**DESCRIPTION OF THE TASK:** The listing below is to be duplicated exactly, with every picture omitted.

##### THE INPUT

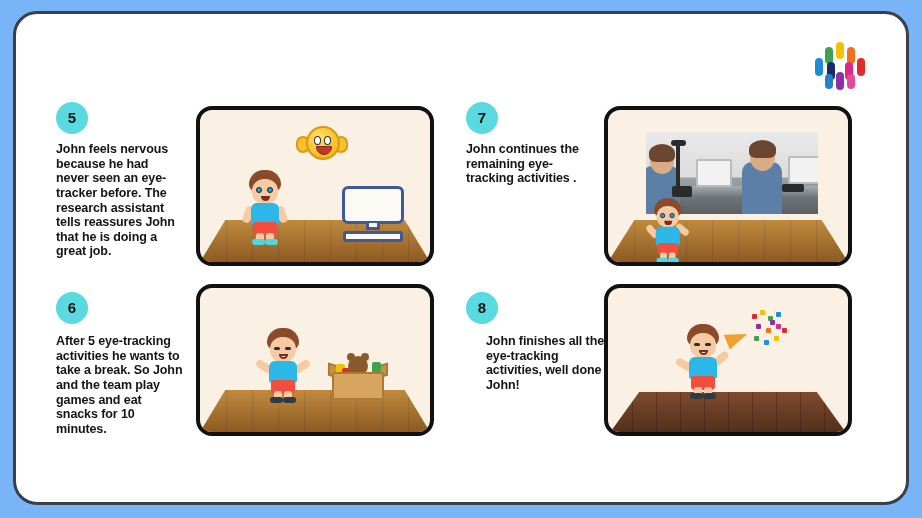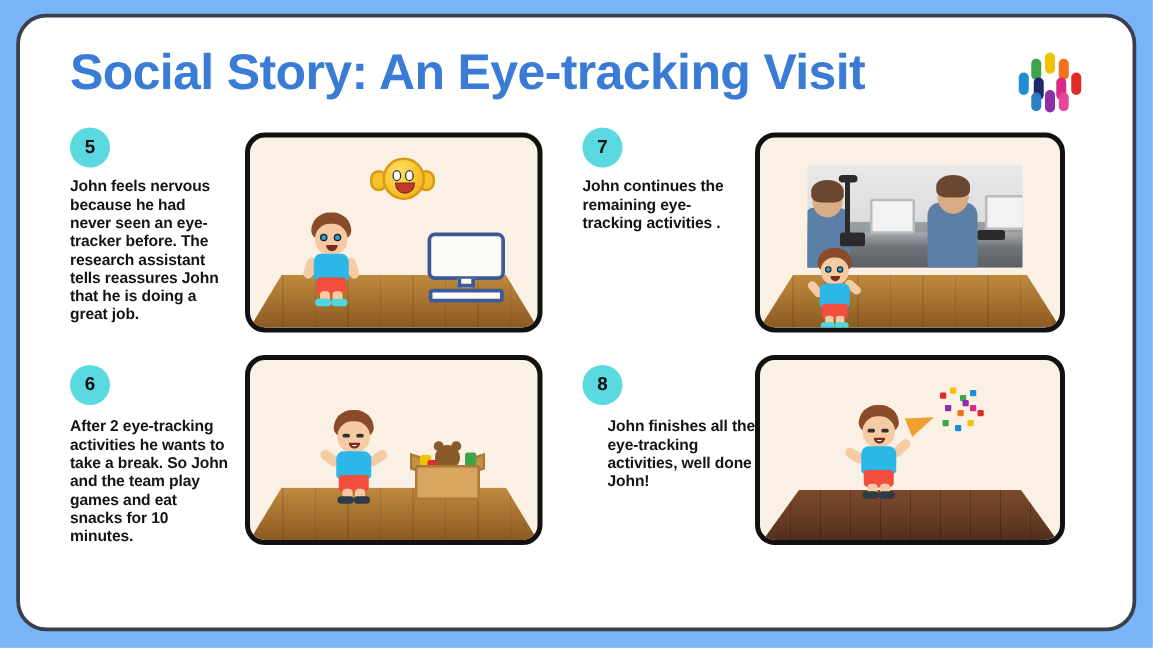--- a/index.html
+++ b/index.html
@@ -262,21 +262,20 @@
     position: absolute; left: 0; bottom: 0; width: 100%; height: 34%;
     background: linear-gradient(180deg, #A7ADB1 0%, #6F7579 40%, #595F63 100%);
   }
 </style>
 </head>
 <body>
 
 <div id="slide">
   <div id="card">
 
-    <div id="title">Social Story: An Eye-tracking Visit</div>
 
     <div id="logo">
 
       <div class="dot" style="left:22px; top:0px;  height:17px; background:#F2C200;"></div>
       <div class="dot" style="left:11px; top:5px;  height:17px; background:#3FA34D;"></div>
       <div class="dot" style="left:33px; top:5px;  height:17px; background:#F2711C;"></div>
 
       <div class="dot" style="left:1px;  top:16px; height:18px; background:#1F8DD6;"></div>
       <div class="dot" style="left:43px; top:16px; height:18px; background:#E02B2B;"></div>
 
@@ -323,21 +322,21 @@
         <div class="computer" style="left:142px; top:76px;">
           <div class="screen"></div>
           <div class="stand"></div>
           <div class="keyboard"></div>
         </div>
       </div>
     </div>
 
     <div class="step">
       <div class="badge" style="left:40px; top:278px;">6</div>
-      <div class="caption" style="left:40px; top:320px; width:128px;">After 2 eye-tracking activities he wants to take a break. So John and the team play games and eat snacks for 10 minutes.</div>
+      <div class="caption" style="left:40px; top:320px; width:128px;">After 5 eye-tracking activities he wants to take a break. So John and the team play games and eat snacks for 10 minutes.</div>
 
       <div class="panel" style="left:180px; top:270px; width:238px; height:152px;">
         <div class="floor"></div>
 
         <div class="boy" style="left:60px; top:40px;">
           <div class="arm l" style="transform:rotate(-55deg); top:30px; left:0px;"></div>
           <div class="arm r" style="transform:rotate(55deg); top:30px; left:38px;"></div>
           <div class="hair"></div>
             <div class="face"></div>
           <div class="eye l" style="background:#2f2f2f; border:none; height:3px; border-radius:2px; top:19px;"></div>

##########

**REPLY:**
--- a/index.html
+++ b/index.html
@@ -262,21 +262,20 @@
     position: absolute; left: 0; bottom: 0; width: 100%; height: 34%;
     background: linear-gradient(180deg, #A7ADB1 0%, #6F7579 40%, #595F63 100%);
   }
 </style>
 </head>
 <body>
 
 <div id="slide">
   <div id="card">
 
-    <div id="title">Social Story: An Eye-tracking Visit</div>
 
     <div id="logo">
 
       <div class="dot" style="left:22px; top:0px;  height:17px; background:#F2C200;"></div>
       <div class="dot" style="left:11px; top:5px;  height:17px; background:#3FA34D;"></div>
       <div class="dot" style="left:33px; top:5px;  height:17px; background:#F2711C;"></div>
 
       <div class="dot" style="left:1px;  top:16px; height:18px; background:#1F8DD6;"></div>
       <div class="dot" style="left:43px; top:16px; height:18px; background:#E02B2B;"></div>
 
@@ -323,21 +322,21 @@
         <div class="computer" style="left:142px; top:76px;">
           <div class="screen"></div>
           <div class="stand"></div>
           <div class="keyboard"></div>
         </div>
       </div>
     </div>
 
     <div class="step">
       <div class="badge" style="left:40px; top:278px;">6</div>
-      <div class="caption" style="left:40px; top:320px; width:128px;">After 2 eye-tracking activities he wants to take a break. So John and the team play games and eat snacks for 10 minutes.</div>
+      <div class="caption" style="left:40px; top:320px; width:128px;">After 5 eye-tracking activities he wants to take a break. So John and the team play games and eat snacks for 10 minutes.</div>
 
       <div class="panel" style="left:180px; top:270px; width:238px; height:152px;">
         <div class="floor"></div>
 
         <div class="boy" style="left:60px; top:40px;">
           <div class="arm l" style="transform:rotate(-55deg); top:30px; left:0px;"></div>
           <div class="arm r" style="transform:rotate(55deg); top:30px; left:38px;"></div>
           <div class="hair"></div>
             <div class="face"></div>
           <div class="eye l" style="background:#2f2f2f; border:none; height:3px; border-radius:2px; top:19px;"></div>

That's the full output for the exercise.